A misspelled word in a grammar can cause degradation in recognition performance that can be very hard to track down. For example, a misspelled word can lead to an automatically generated pronunciation that is wrong, making recognition difficult. This is especially problematic in applications that have grammars that include long lists, such as a travel application that handles travel between 2,000 cities. If five of those cities are misspelled, leading to poor pronunciation models that cause a slight degradation in recognition performance, the problem will be very hard to detect and will not be detected until you are tuning pilot data, if at all. Related problems can also be caused by misspellings in values used in slot-filling commands.

A simple check with a standard spell checker can detect many of these problems. Of course, some words in grammars will not be in the spell check dictionary (e.g., company names that are not standard words). Therefore, the list of misspellings should be reviewed, and only those that are mistakes should be fixed.

Pronunciation Testing

Pronunciation testing is useful for applications that have long lists of items such as company names, city names, street names, and so on that may not be in the initial dictionary and are added either by hand or with automatic pronunciation facilities. A pronunciation test uses a facility that lets you test a grammar by speaking to it. Simply go down the list saying each item. For any misrecognitions, take a look at the dictionary pronunciation. An alternative approach is to feed the pronunciations of each word in the list to a text-to-speech engine and listen to the result.

16.2.2 Testing Statistical Language Models

Given that statistical language models are automatically trained from data, they are far less prone to bugs than rule-based models. However, before pilot, they should be tested to make sure they provide reasonable out-of-the-box recognition accuracy.

When you test statistical language models, the most important concept is that the data used for the test must not be part of the training set. To perform a valid test you must use separate data. Otherwise, you are likely to end up with unrealistically optimistic results that will not reflect real-world performance.

When you collect data to train the initial SLM, some of the data (e.g., 2,000 utterances) should be held out of the training set and used as a test set to measure the performance of the model. You can assess the performance of the model either by running recognition on the test set or by measuring perplexity: a measure of the predictive power of a model. The lower the perplexity, the greater the predictive power. Greater predictive power is likely to lead to more accurate recognition performance. (Utilities to measure perplexity, given a test set, are provided by speech recognition vendors that offer SLMs.) It is often most straightforward to assess SLMs based on recognition tests. Most vendors provide utilities for running recognition in batch mode that is, from a list of prerecorded utterances.

16.2.3 Testing Robust Natural Language Grammars

Testing robust natural language grammars is very similar to testing standard rule-based grammars. The only difference is that the former are simpler; they include only the slot-filling phrase-grammars. Therefore, you need not worry about coverage of the many possible filler and other extraneous words and phrases that callers may use. All the tests listed for rule-based grammars can be used for robust natural language grammars.
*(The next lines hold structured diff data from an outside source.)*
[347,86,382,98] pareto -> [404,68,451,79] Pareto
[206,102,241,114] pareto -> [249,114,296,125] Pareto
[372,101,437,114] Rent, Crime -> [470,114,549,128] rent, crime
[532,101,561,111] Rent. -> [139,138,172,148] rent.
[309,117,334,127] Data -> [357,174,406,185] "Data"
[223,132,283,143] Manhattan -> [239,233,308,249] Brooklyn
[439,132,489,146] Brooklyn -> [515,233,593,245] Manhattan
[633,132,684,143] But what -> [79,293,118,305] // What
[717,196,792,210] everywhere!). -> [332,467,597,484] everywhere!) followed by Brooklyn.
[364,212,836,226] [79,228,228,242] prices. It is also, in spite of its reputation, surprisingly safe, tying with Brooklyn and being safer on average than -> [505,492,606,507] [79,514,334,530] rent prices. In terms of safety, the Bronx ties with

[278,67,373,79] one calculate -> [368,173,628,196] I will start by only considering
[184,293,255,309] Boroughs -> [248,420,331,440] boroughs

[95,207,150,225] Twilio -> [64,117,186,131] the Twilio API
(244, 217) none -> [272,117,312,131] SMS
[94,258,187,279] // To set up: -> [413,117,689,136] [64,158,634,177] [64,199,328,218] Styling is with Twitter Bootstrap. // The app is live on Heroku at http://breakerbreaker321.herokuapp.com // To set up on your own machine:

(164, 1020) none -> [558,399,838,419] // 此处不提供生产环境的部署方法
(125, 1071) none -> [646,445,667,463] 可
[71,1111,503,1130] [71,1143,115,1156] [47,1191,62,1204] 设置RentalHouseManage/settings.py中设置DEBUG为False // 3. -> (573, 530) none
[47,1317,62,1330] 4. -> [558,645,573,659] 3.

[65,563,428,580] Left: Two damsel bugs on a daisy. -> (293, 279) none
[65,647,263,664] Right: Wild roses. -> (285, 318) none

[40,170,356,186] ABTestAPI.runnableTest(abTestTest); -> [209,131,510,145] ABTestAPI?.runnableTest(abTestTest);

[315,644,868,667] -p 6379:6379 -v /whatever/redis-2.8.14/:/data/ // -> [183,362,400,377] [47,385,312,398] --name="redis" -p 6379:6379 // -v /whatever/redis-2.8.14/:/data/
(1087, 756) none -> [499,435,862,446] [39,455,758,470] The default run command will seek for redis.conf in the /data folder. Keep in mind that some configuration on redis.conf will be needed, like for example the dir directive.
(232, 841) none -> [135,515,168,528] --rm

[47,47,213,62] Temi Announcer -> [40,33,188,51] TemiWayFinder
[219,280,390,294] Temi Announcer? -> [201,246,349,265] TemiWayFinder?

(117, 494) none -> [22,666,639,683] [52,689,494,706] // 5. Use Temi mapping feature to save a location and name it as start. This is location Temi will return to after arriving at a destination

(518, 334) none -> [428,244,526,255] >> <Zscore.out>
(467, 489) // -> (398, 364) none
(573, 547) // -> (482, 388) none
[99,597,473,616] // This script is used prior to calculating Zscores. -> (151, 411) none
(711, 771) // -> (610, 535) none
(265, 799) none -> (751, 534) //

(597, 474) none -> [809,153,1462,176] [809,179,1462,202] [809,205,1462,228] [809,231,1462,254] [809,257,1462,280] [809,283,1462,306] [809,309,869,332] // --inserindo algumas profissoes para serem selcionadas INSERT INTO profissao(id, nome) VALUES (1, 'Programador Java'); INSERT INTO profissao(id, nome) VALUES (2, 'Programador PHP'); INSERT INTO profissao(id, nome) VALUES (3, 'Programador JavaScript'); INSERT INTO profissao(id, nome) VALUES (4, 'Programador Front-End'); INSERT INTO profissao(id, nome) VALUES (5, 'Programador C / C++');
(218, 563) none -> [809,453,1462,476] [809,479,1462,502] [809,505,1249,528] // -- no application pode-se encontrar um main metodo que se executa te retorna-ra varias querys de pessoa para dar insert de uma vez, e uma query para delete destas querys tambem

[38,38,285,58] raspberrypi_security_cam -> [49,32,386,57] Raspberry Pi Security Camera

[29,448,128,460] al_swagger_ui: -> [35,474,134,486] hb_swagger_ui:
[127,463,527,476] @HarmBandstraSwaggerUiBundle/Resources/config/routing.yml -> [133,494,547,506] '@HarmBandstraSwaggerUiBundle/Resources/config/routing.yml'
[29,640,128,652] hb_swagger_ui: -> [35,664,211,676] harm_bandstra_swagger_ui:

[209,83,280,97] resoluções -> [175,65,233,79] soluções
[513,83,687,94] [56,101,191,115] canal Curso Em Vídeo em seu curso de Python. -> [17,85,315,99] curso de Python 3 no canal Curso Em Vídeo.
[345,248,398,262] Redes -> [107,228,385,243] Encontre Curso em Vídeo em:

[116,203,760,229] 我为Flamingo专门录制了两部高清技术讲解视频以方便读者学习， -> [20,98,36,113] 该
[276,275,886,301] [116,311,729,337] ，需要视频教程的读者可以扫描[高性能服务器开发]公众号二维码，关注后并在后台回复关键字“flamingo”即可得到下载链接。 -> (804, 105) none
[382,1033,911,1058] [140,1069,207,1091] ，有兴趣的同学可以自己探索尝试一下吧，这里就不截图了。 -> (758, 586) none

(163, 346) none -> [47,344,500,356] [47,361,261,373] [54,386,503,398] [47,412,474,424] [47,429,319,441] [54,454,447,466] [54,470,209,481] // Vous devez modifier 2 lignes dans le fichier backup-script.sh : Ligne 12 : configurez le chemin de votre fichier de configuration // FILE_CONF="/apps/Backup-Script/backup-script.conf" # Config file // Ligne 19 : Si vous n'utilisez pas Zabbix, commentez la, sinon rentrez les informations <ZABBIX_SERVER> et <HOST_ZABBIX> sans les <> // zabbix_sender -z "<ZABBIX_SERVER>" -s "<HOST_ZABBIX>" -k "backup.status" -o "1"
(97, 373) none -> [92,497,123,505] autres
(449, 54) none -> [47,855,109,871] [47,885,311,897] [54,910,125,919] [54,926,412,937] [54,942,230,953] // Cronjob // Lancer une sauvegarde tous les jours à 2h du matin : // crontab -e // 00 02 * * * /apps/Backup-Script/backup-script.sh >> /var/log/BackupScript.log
16.2.4 Testing Statistical Natural Language Grammars

A statistical natural language grammar is generally tested for accuracy. You want to know how accurately it assigns the correct slot value (e.g., the correct destination service for a call router) to input word strings. To perform a valid test, you need a test set that is not part of the training set. The same test set used for testing an SLM can be used for testing the statistical natural language grammar. In addition to transcriptions, each item in the test set should be labeled with the correct slot value. You measure performance by running the statistical natural language engine on the test set.